◆ What is needed
The listing below has to be output exactly as given, less its pictures.

◆ Source information

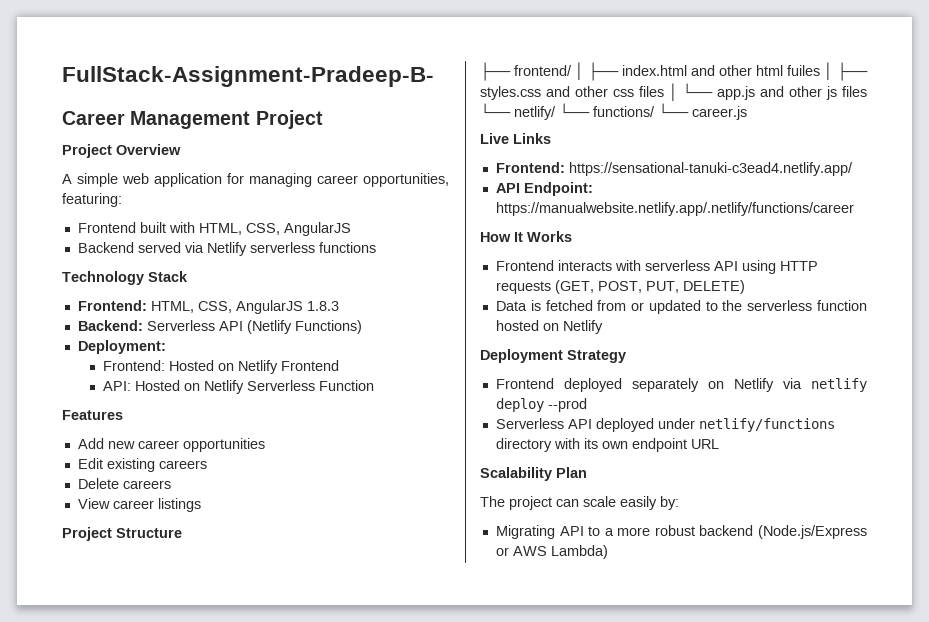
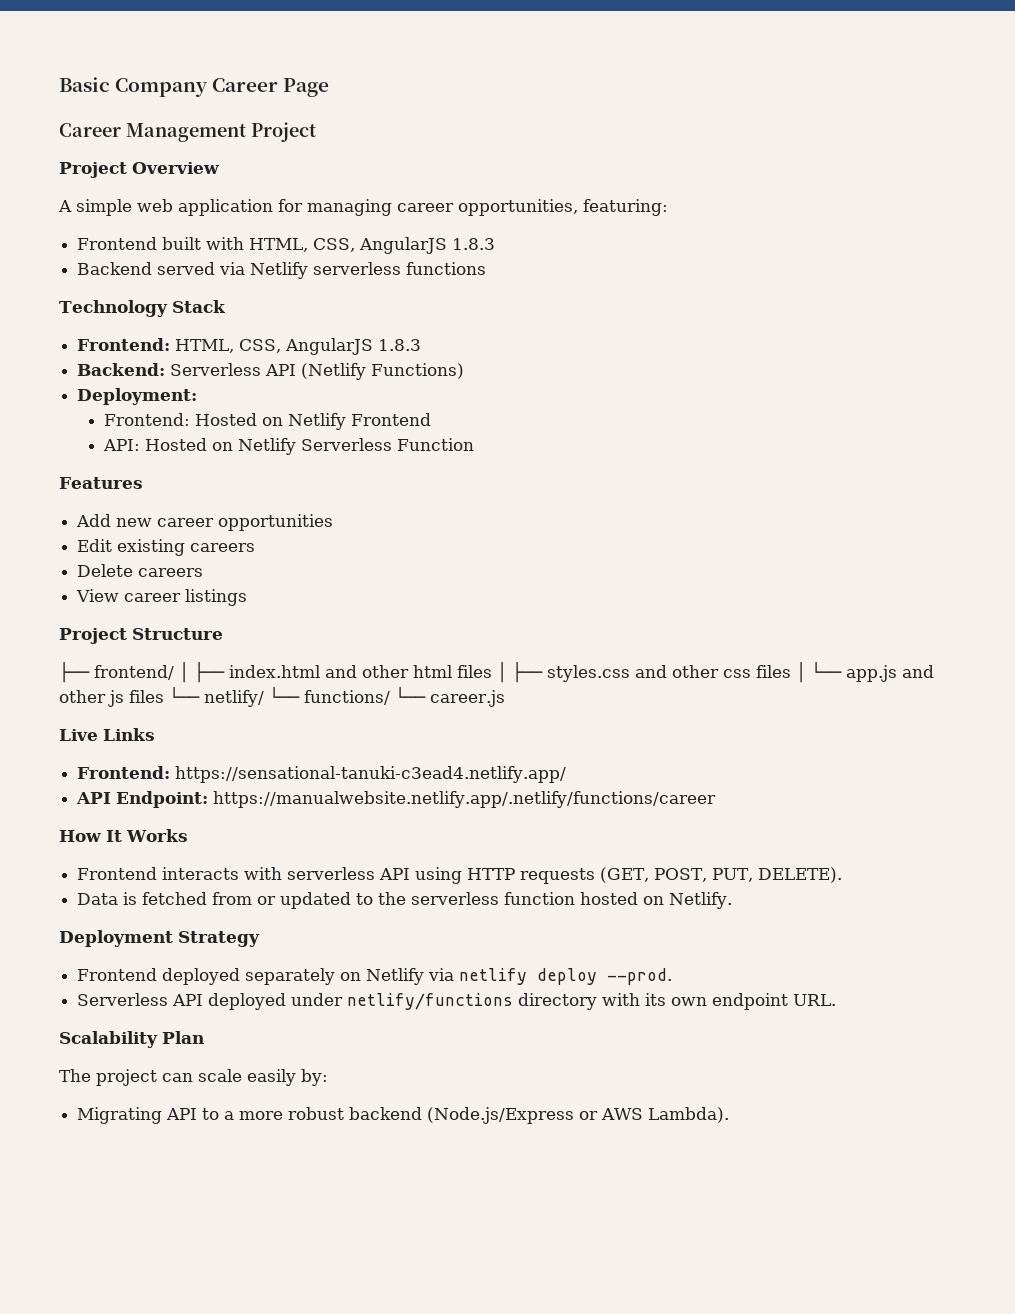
- FullStack-Assignment-Pradeep-B-
+ Basic Company Career Page
- Frontend built with HTML, CSS, AngularJS
+ Frontend built with HTML, CSS, AngularJS 1.8.3
- ├── frontend/ │ ├── index.html and other html fuiles │ ├── styles.css and other css files │ └── app.js and other js files └── netlify/ └── functions/ └── career.js
+ ├── frontend/ │ ├── index.html and other html files │ ├── styles.css and other css files │ └── app.js and other js files └── netlify/ └── functions/ └── career.js
- Frontend interacts with serverless API using HTTP requests (GET, POST, PUT, DELETE)
+ Frontend interacts with serverless API using HTTP requests (GET, POST, PUT, DELETE).
- Data is fetched from or updated to the serverless function hosted on Netlify
+ Data is fetched from or updated to the serverless function hosted on Netlify.
- Frontend deployed separately on Netlify via netlify deploy --prod
+ Frontend deployed separately on Netlify via netlify deploy --prod.
- Serverless API deployed under netlify/functions directory with its own endpoint URL
+ Serverless API deployed under netlify/functions directory with its own endpoint URL.
- Migrating API to a more robust backend (Node.js/Express or AWS Lambda)
+ Migrating API to a more robust backend (Node.js/Express or AWS Lambda).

◆ Response
- FullStack-Assignment-Pradeep-B-
+ Basic Company Career Page
- Frontend built with HTML, CSS, AngularJS
+ Frontend built with HTML, CSS, AngularJS 1.8.3
- ├── frontend/ │ ├── index.html and other html fuiles │ ├── styles.css and other css files │ └── app.js and other js files └── netlify/ └── functions/ └── career.js
+ ├── frontend/ │ ├── index.html and other html files │ ├── styles.css and other css files │ └── app.js and other js files └── netlify/ └── functions/ └── career.js
- Frontend interacts with serverless API using HTTP requests (GET, POST, PUT, DELETE)
+ Frontend interacts with serverless API using HTTP requests (GET, POST, PUT, DELETE).
- Data is fetched from or updated to the serverless function hosted on Netlify
+ Data is fetched from or updated to the serverless function hosted on Netlify.
- Frontend deployed separately on Netlify via netlify deploy --prod
+ Frontend deployed separately on Netlify via netlify deploy --prod.
- Serverless API deployed under netlify/functions directory with its own endpoint URL
+ Serverless API deployed under netlify/functions directory with its own endpoint URL.
- Migrating API to a more robust backend (Node.js/Express or AWS Lambda)
+ Migrating API to a more robust backend (Node.js/Express or AWS Lambda).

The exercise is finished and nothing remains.